Displays the number of times the system was rebooted.

lastb

Displays the list of bad log in attempts recorded in the /var/log/btmp file.

lastlog

Displays each user's last logged information - login name, port, and last login time - recorded in var/log/lastlog file.

Audit Tracking Commands

The following commands are used for audit tracking in SMI.

Table 11. Audit Tracking Commands

Command

Description

sudo aureport -au -i | more

Displays a summary of audit daemon logs report.

sudo cat /var/log/auth.log | grep "Failed password"

Displays a list of failed SSH log in attempts.

sudo journalctl _SYSTEMD_UNIT=ssh.service | egrep "Failed|Failure"

Displays a list of all the failed log in attempts.

sudo journalctl -q _TRANSPORT=audit

Displays audit logs for SSH, SFTP and SCP.

TCP and UDP Open Ports

This section lists the TCP and UDP services and the corresponding open ports in the Kubernetes cluster nodes (control plane, worker and etcd).

The following table lists the TCP and UDP services and the corresponding open ports for the Primary control plane node.

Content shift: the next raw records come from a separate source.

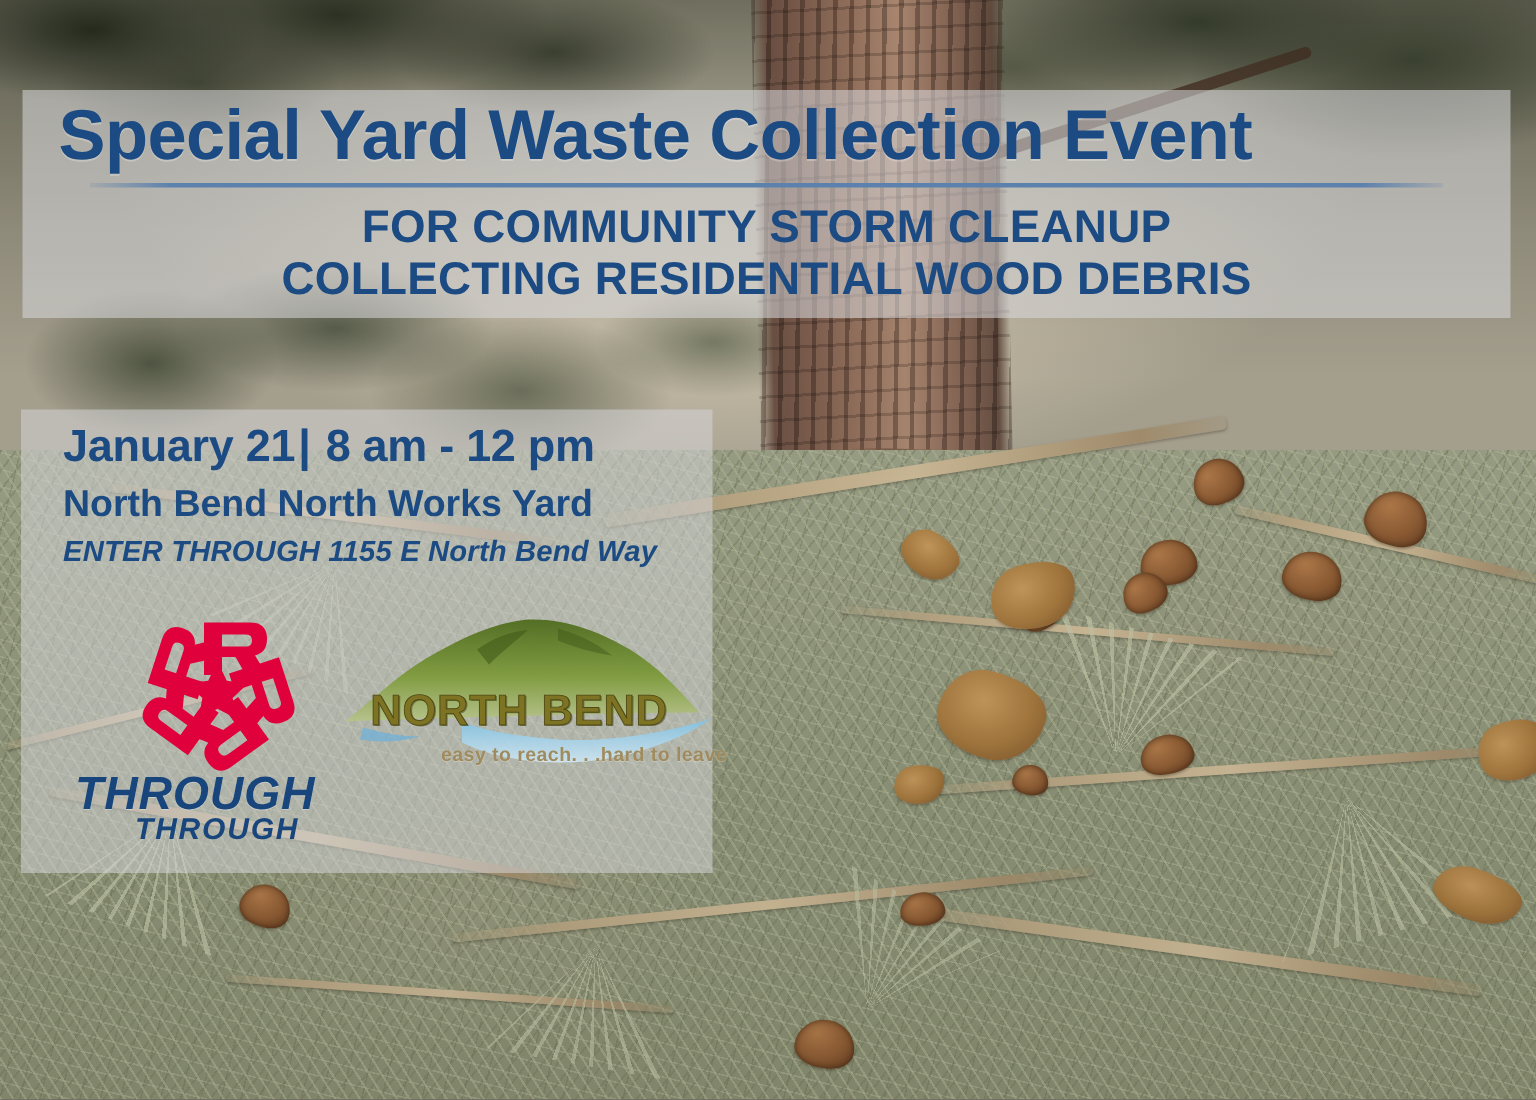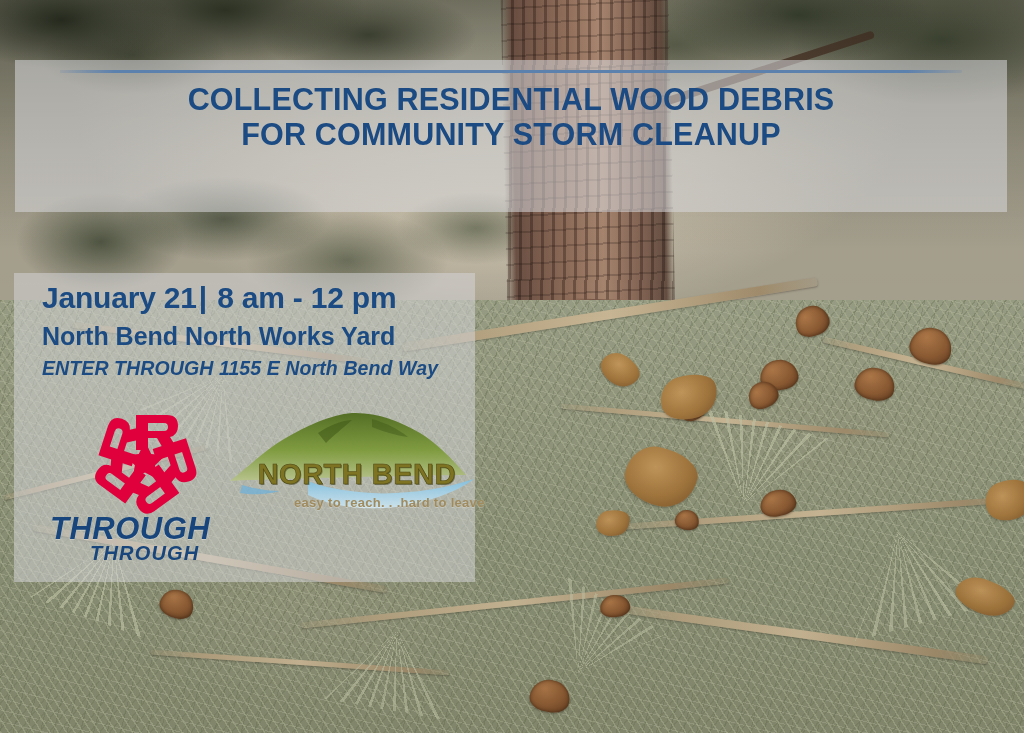--- a/index.html
+++ b/index.html
@@ -182,21 +182,21 @@
   .rs-sub{
     position:absolute;left:38px;top:134px;
     font-size:20px;font-weight:bold;font-style:italic;color:#17457c;
     letter-spacing:1.2px;line-height:1;
   }
 
   
   .northbend{position:absolute;left:208px;top:0px;width:268px;height:130px;}
   .nb-art{position:absolute;inset:0;}
   .nb-word{
-    position:absolute;left:14px;top:57px;width:220px;text-align:right;
+    position:absolute;left:14px;top:57px;width:220px;text-align:center;
     font-size:29px;font-weight:bold;color:#7d7322;
     letter-spacing:.5px;line-height:1;
     -webkit-text-stroke:.6px #4e4a16;
     text-shadow:1px 1px 0 rgba(60,56,18,.5);
   }
   .nb-tag{
     position:absolute;left:72px;top:92px;width:200px;
     font-size:13px;font-weight:bold;color:#a08b5e;letter-spacing:.3px;
     text-shadow:0 1px 0 rgba(255,255,255,.25);
   }
@@ -252,24 +252,25 @@
       <div class="leaf" style="left:600px;top:55px;width:40px;height:30px;transform:rotate(30deg);"></div>
       <div class="leaf" style="left:985px;top:180px;width:48px;height:40px;transform:rotate(-22deg);"></div>
       <div class="leaf" style="left:955px;top:280px;width:60px;height:34px;transform:rotate(18deg);"></div>
       <div class="leaf" style="left:596px;top:210px;width:34px;height:26px;transform:rotate(-10deg);"></div>
     </div>
 
     <div class="grade"></div>
   </div>
 
   <div class="header-banner">
+    <h1 class="title">Special Yard Waste Collection Event</h1>
     <div class="title-rule"></div>
     <div class="subtitle">
+      <div>FOR COMMUNITY STORM CLEANUP</div>
       <div>COLLECTING RESIDENTIAL WOOD DEBRIS</div>
-      <div>FOR COMMUNITY STORM CLEANUP</div>
     </div>
   </div>
 
   <div class="info-panel">
 
     <p class="info-date">
       <span>January 21</span><span class="sep">|</span> <span>8 am - 12 pm</span>
     </p>
 
     <p class="info-place">North Bend North Works Yard</p>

Table 12. Primary Control Plane Node - Open Ports
Pod Description Port
kubelet kubelet is the lowest level component in Kubernetes. It’s responsible for what’s running on an individual machine. You can think of it as a process watcher like supervisord but focused on running containers. It has one job: given a set of containers to run, make sure they are all running. 10248, 10250
kube-proxy kube-proxy is a network proxy that runs on each node in your cluster, implementing part of the Kubernetes Service. concept. kube-proxy maintains network rules on nodes. These network rules allow network communication to your Pods from network sessions inside or outside of your cluster. 10249, 443, 10256
calico-node A node resource representing a node running Calico. When adding a host to a Calico cluster, a node resource needs to be created which contains the configuration for the calico/node instance running on the host. 9099
kube-controller The Kubernetes controller manager is a daemon that embeds the core control loops shipped with Kubernetes. The controller is a control loop that watches the shared state of the cluster through the apiserver and makes changes attempting to move the current state towards the desired state. 10257
kube-scheduler kube-scheduler is the default scheduler for Kubernetes and runs as part of the control plane. A scheduler watches for newly created Pods that have no Node assigned. For every Pod that the scheduler discovers, the scheduler becomes responsible for finding the best Node for that Pod to run on 10259
bird BIRD is an open source BGP client that is used to exchange routing information between hosts. The routes that Felix programs into the kernel for endpoints are picked up by BIRD and distributed to BGP peers on the network, which provides inter-host routing. If configured, there will be two BIRD processes running in the calico/node container. One for IPv4 (bird) and one for IPv6 (bird6). 3179
systemd-resolv systemd-resolved is a system service that provides network name resolution to local applications. 53
sshd sshd (SSH Daemon) is the daemon program for ssh. Together these programs replace rlogin and rsh and provide secure encrypted communications between two untrusted hosts over an insecure network. 22
kube-apiserver The kubelet takes a set of PodSpecs and ensures that the described containers are running and healthy. kube-apiserver - REST API that validates and configures data for API objects such as pods, services, replication controllers. 6443
node_exporter Node Exporter is a Prometheus exporter for hardware and OS metrics with pluggable metric collectors. It allows you to measure various machine resources such as memory, disk and CPU utilization. 9100
chronyd chronyd provides support to work out the gain or loss rate of the 'real-time clock', i.e. the clock that maintains the time when the computer is turned off. It can use this data when the system boots to set the system time from a corrected version of the real-time clock. 323, 123

The following table lists the TCP and UDP services and the corresponding open ports for Secondary control plane node.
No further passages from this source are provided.